In the seventh stanza, the speaker offers undeniable evidence that it is, in fact, Duty that governs the high road of human endeavor: he calls her "Stern Lawgiver," but also adds that she represents the grace of God. And the human heart understands itself only by listening to the natural laws that represent this Daughter of the Voice of God.
Even the flowers and the stars are evidence of this quality. The flowers follow their Duty producing ever-new beauty and fragrance, and the stars do not go roaming all over the heavens, but remain ever in place following their Duty to the cosmos.
Eighth Stanza: "To humbler functions, awful Power!"
In order to follow Duty, one must be humble. Pride leads to destruction.
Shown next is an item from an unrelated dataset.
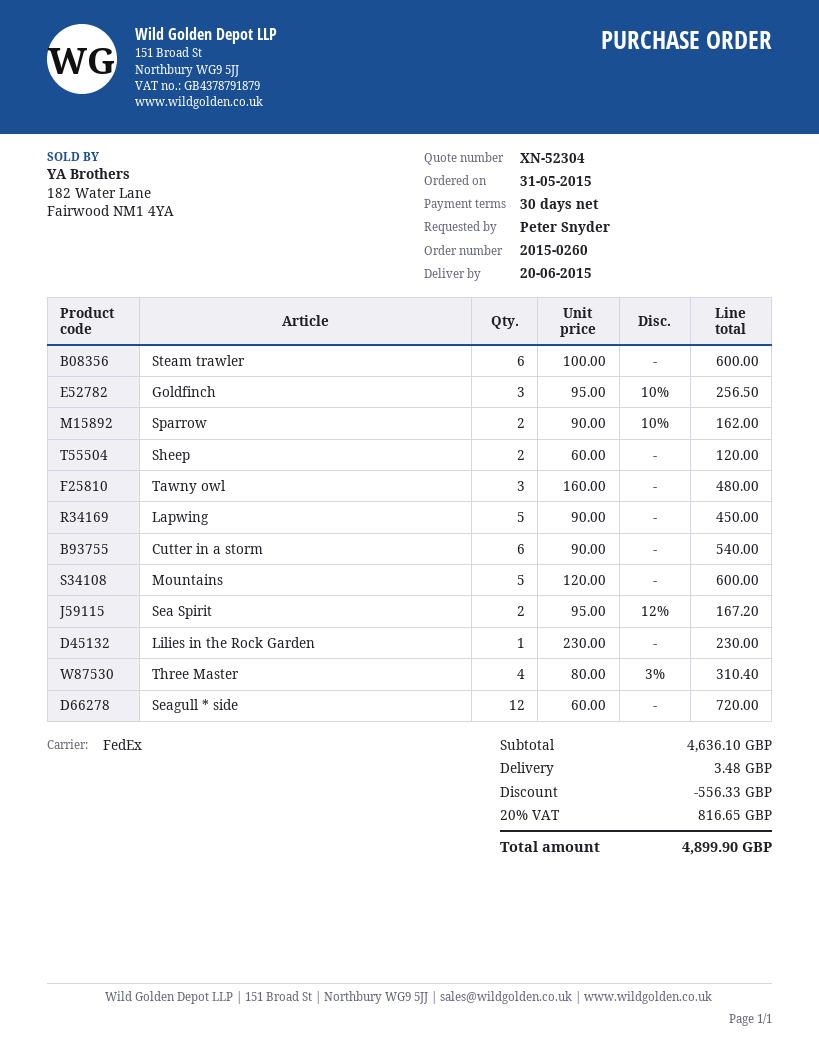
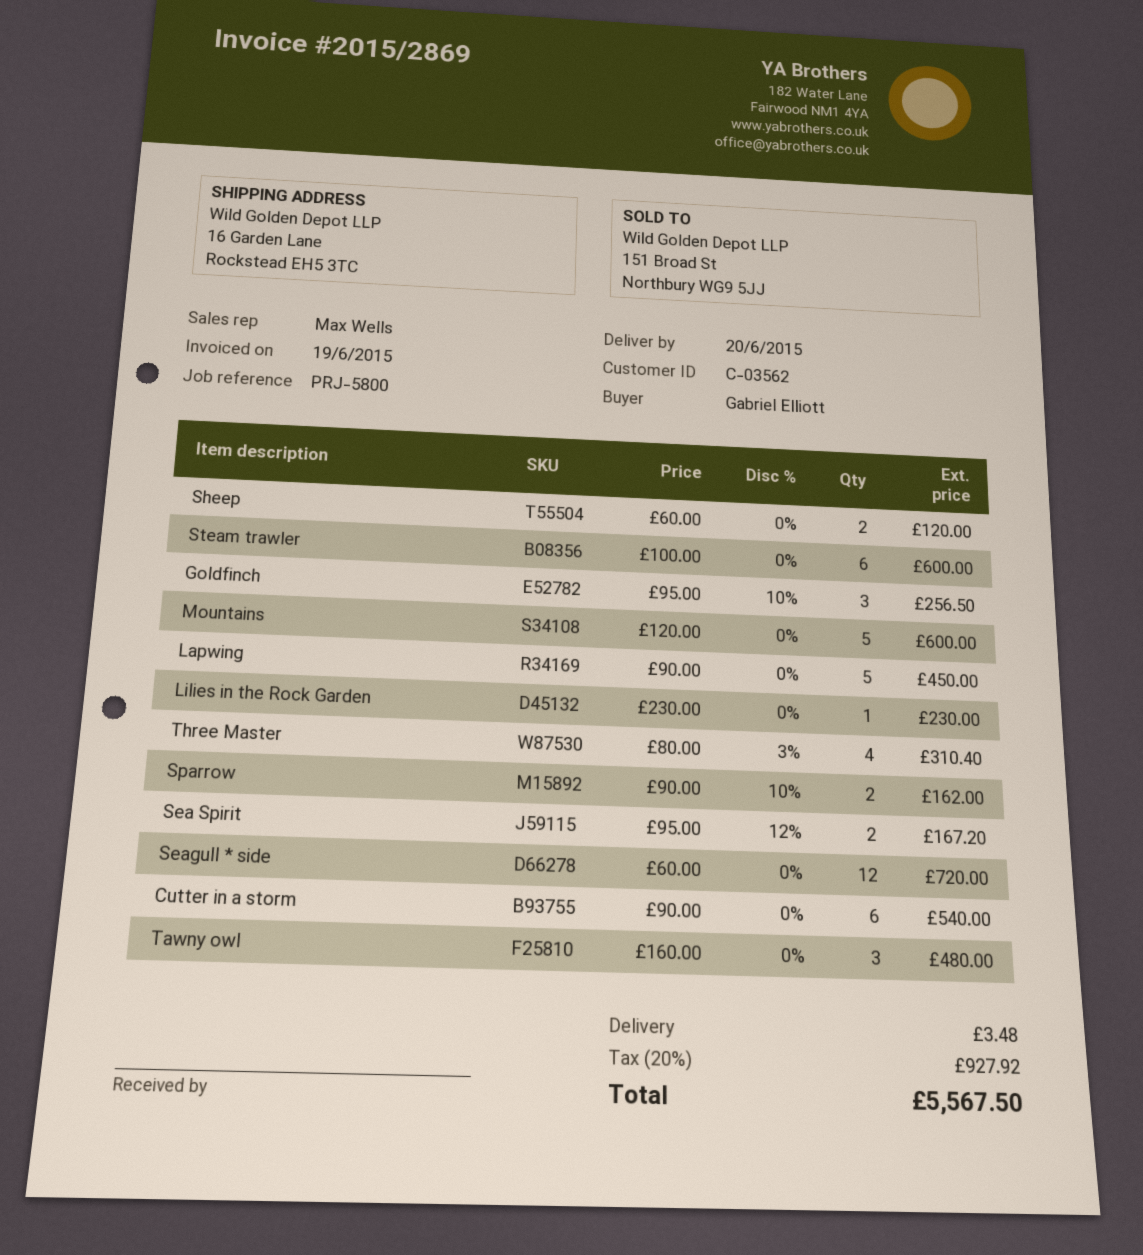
ordered by: Peter Snyder -> Gabriel Elliott
discount: 556.33 -> none
tax: 20% = 816.65 -> 20% = 927.92
total: 4899.90 -> 5567.50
Self-aggrandizement results from leaving the path of Duty and following haphazardly every desire that strikes the mind and heart.
The speaker beseeches Duty to guide him so he will become strong: "let my weakness have an end!" Slavery to the senses leads to ruin, but becoming a "Bondman" to Duty frees the heart, mind, and allows one to follow one's true self, the Soul.
The speaker wants to live in the "spirit of self-sacrifice," and he wants the "confidence of reason," and he wants above all to live "in the light of truth." None this would be possible, if he continued to lurch forward down his path of life like an adolescent who awkwardly abuses free will in order to achieve momentary gratification of the senses.
This speaker wants to make of his life a beautiful humble palace of ever-new joy. And he knows he can do that by listening to and following Duty, that Daughter of God's Voice.